*Task goal:* Nothing but the lines from the one with "html: <tr> <td>16</td>" through the last line of the entries below should appear in the copy, please, and no pictures.

Screenshot and code edit data
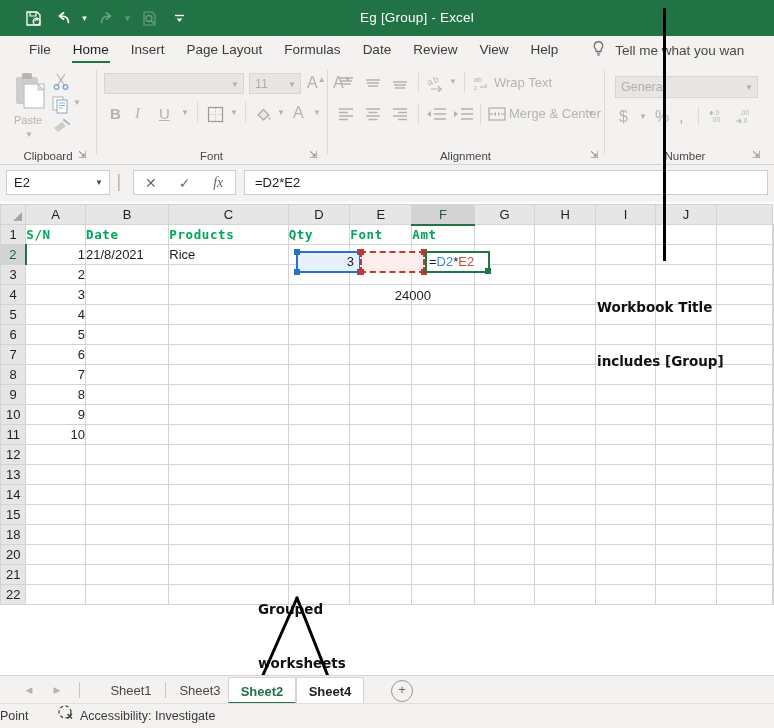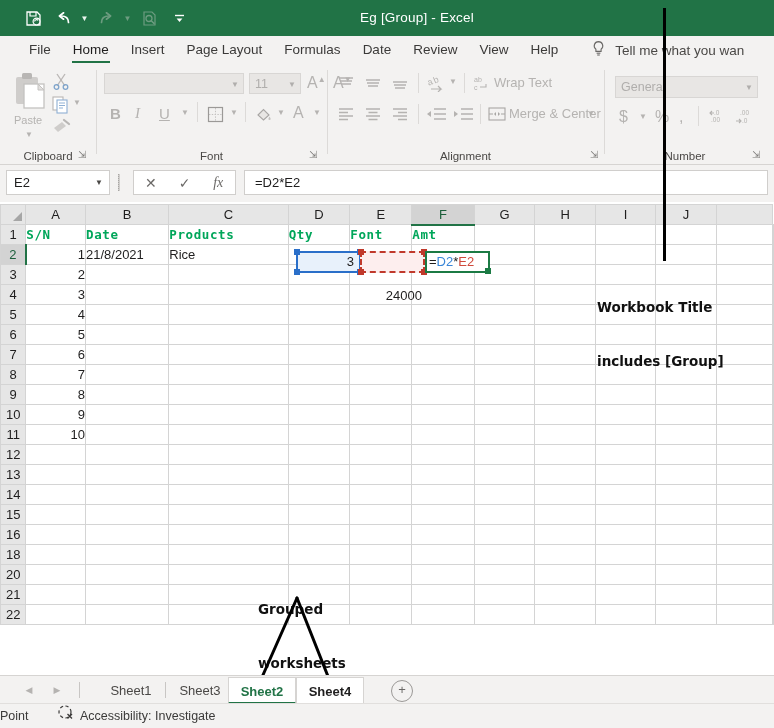"24000" div.ovl { left: 364px -> 373px }
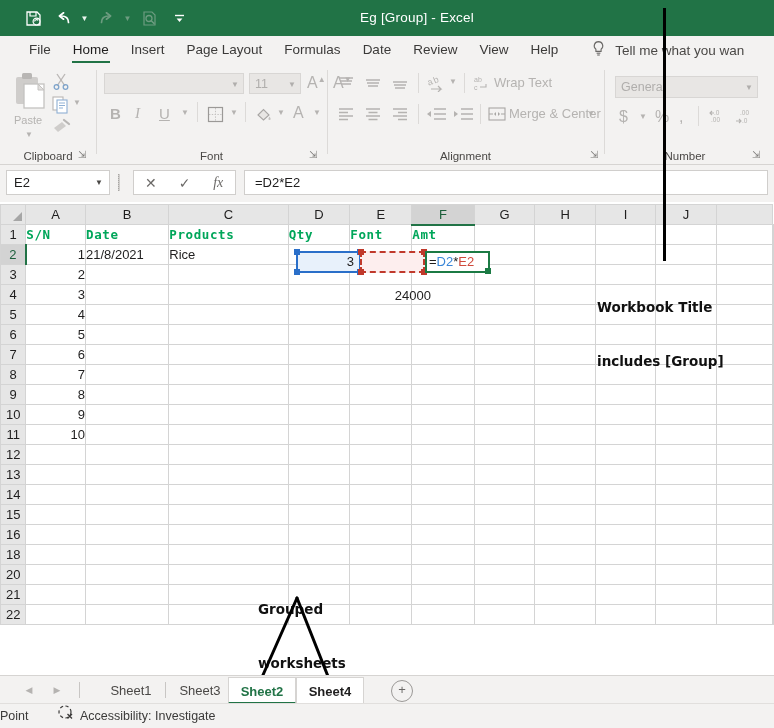"16" tr { html: <tr> <td>16</td> <td></td> <td></td> <td></td> <td></td> <td></td> <td></td> <td></td> <td></td> <td></td> <td></td> <td></td> <td></td> </tr> -> none }
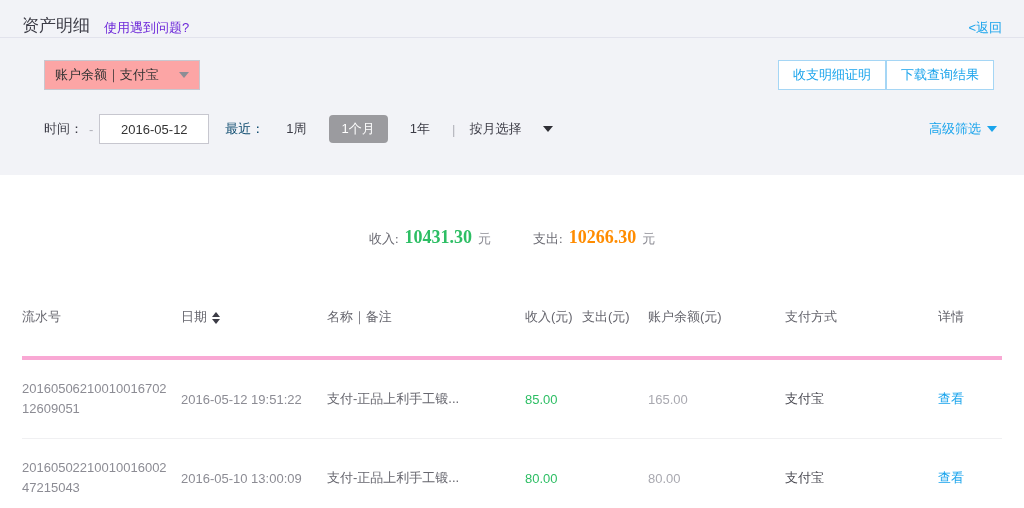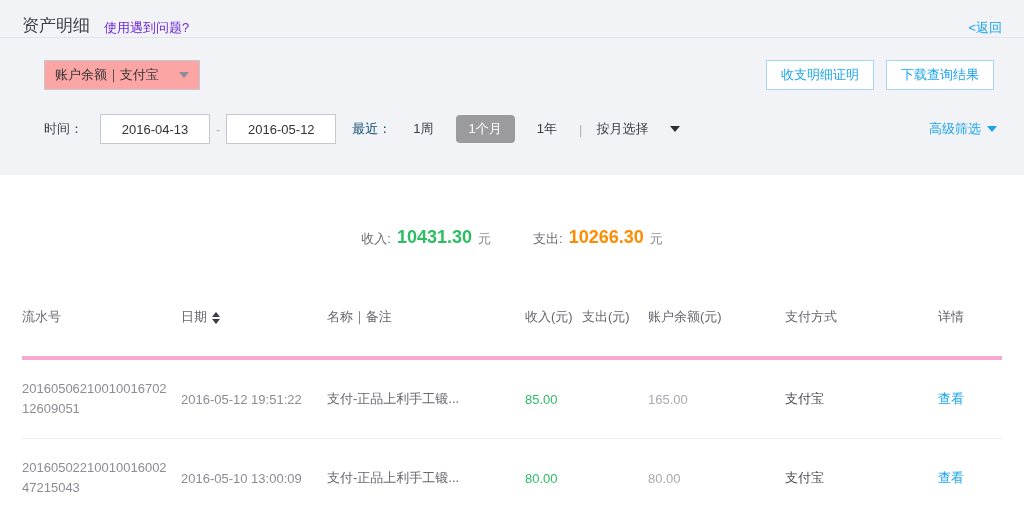"收支明细证明" .header-buttons { gap: 12px -> none }
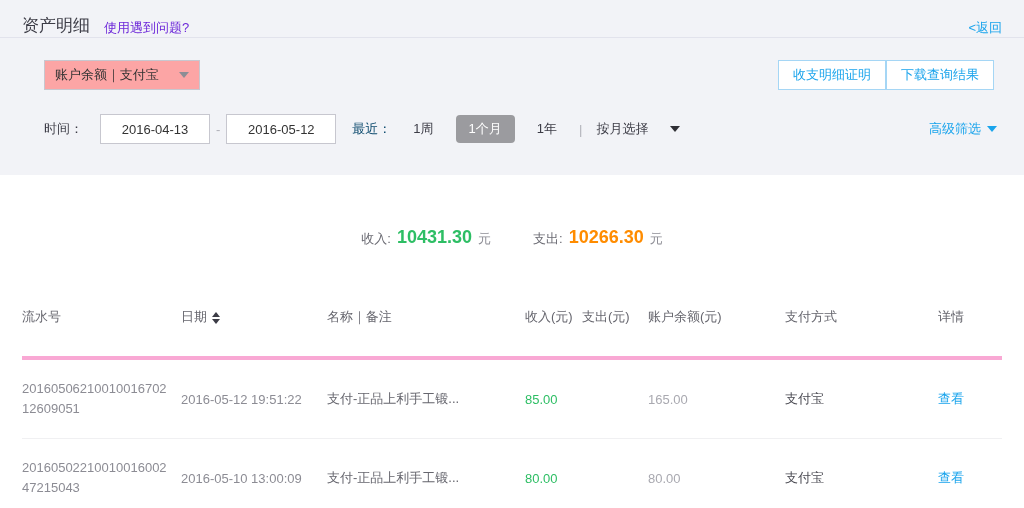"2016-04-13" input.date-input { html: <input> -> none }
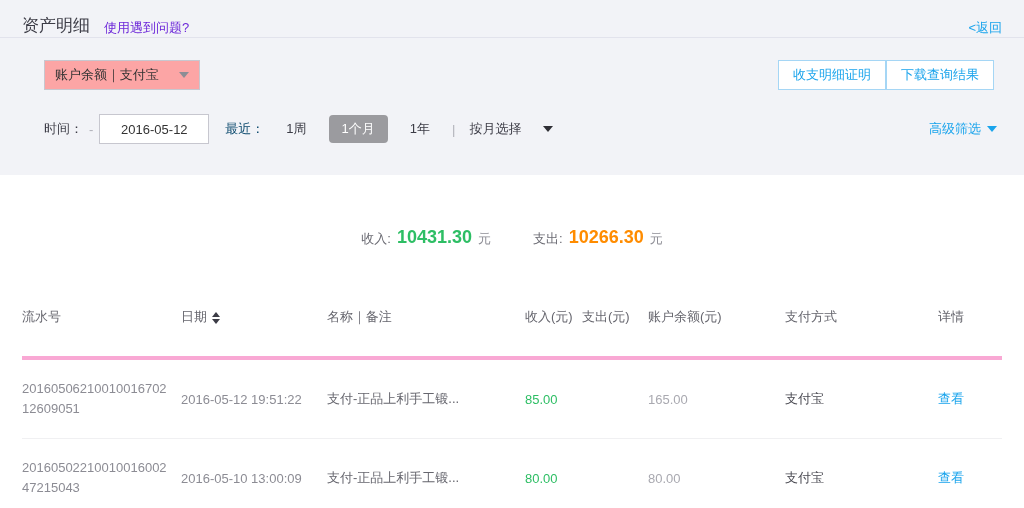"收入:" .summary-group { font-family: none -> Liberation Serif, serif }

*Answer to the exercise:*
"16" tr { html: <tr> <td>16</td> <td></td> <td></td> <td></td> <td></td> <td></td> <td></td> <td></td> <td></td> <td></td> <td></td> <td></td> <td></td> </tr> -> none }
"收支明细证明" .header-buttons { gap: 12px -> none }
"2016-04-13" input.date-input { html: <input> -> none }
"收入:" .summary-group { font-family: none -> Liberation Serif, serif }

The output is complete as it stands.